[Version comparison data]
########################################
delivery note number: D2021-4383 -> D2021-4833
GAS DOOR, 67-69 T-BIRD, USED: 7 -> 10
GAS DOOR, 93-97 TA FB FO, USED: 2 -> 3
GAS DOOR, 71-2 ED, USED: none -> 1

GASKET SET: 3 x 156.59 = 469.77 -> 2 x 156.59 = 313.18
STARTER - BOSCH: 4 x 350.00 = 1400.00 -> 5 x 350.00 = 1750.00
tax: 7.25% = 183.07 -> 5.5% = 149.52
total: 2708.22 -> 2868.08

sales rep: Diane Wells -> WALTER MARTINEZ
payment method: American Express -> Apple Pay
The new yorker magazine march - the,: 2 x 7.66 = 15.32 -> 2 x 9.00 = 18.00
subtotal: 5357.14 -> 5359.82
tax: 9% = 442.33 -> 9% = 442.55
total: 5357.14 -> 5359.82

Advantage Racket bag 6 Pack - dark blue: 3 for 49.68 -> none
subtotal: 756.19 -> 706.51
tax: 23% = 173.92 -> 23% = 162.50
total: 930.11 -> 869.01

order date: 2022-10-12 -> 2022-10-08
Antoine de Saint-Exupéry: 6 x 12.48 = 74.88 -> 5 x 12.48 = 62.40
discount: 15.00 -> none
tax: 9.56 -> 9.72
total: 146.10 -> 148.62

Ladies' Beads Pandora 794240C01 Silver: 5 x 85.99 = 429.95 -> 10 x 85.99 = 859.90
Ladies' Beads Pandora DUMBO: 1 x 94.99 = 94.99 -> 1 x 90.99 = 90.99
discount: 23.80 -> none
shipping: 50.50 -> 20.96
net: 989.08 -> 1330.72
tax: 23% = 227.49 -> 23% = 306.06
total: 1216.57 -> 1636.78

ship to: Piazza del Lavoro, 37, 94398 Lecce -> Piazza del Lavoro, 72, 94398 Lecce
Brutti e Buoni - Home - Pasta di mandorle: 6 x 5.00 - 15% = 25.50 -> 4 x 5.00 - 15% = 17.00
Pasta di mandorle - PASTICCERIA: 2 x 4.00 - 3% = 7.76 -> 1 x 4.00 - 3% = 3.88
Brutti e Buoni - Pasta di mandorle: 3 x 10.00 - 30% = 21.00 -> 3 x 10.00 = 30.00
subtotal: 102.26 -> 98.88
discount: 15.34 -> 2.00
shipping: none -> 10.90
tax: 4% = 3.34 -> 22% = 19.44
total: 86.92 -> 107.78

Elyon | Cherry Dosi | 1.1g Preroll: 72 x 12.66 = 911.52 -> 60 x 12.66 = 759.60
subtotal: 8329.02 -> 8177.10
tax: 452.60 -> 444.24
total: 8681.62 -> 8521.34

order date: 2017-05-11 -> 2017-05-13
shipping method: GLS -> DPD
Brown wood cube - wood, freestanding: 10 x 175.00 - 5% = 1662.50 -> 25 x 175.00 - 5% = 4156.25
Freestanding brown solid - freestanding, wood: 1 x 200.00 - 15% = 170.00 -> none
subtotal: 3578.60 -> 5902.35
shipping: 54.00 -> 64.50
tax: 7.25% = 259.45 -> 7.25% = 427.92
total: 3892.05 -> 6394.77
########################################
WHAT YOU ARE ASKED TO DO: Your reply should contain every record, unchanged and complete.

TASK ANSWER:
delivery note number: D2021-4383 -> D2021-4833
GAS DOOR, 67-69 T-BIRD, USED: 7 -> 10
GAS DOOR, 93-97 TA FB FO, USED: 2 -> 3
GAS DOOR, 71-2 ED, USED: none -> 1

GASKET SET: 3 x 156.59 = 469.77 -> 2 x 156.59 = 313.18
STARTER - BOSCH: 4 x 350.00 = 1400.00 -> 5 x 350.00 = 1750.00
tax: 7.25% = 183.07 -> 5.5% = 149.52
total: 2708.22 -> 2868.08

sales rep: Diane Wells -> WALTER MARTINEZ
payment method: American Express -> Apple Pay
The new yorker magazine march - the,: 2 x 7.66 = 15.32 -> 2 x 9.00 = 18.00
subtotal: 5357.14 -> 5359.82
tax: 9% = 442.33 -> 9% = 442.55
total: 5357.14 -> 5359.82

Advantage Racket bag 6 Pack - dark blue: 3 for 49.68 -> none
subtotal: 756.19 -> 706.51
tax: 23% = 173.92 -> 23% = 162.50
total: 930.11 -> 869.01

order date: 2022-10-12 -> 2022-10-08
Antoine de Saint-Exupéry: 6 x 12.48 = 74.88 -> 5 x 12.48 = 62.40
discount: 15.00 -> none
tax: 9.56 -> 9.72
total: 146.10 -> 148.62

Ladies' Beads Pandora 794240C01 Silver: 5 x 85.99 = 429.95 -> 10 x 85.99 = 859.90
Ladies' Beads Pandora DUMBO: 1 x 94.99 = 94.99 -> 1 x 90.99 = 90.99
discount: 23.80 -> none
shipping: 50.50 -> 20.96
net: 989.08 -> 1330.72
tax: 23% = 227.49 -> 23% = 306.06
total: 1216.57 -> 1636.78

ship to: Piazza del Lavoro, 37, 94398 Lecce -> Piazza del Lavoro, 72, 94398 Lecce
Brutti e Buoni - Home - Pasta di mandorle: 6 x 5.00 - 15% = 25.50 -> 4 x 5.00 - 15% = 17.00
Pasta di mandorle - PASTICCERIA: 2 x 4.00 - 3% = 7.76 -> 1 x 4.00 - 3% = 3.88
Brutti e Buoni - Pasta di mandorle: 3 x 10.00 - 30% = 21.00 -> 3 x 10.00 = 30.00
subtotal: 102.26 -> 98.88
discount: 15.34 -> 2.00
shipping: none -> 10.90
tax: 4% = 3.34 -> 22% = 19.44
total: 86.92 -> 107.78

Elyon | Cherry Dosi | 1.1g Preroll: 72 x 12.66 = 911.52 -> 60 x 12.66 = 759.60
subtotal: 8329.02 -> 8177.10
tax: 452.60 -> 444.24
total: 8681.62 -> 8521.34

order date: 2017-05-11 -> 2017-05-13
shipping method: GLS -> DPD
Brown wood cube - wood, freestanding: 10 x 175.00 - 5% = 1662.50 -> 25 x 175.00 - 5% = 4156.25
Freestanding brown solid - freestanding, wood: 1 x 200.00 - 15% = 170.00 -> none
subtotal: 3578.60 -> 5902.35
shipping: 54.00 -> 64.50
tax: 7.25% = 259.45 -> 7.25% = 427.92
total: 3892.05 -> 6394.77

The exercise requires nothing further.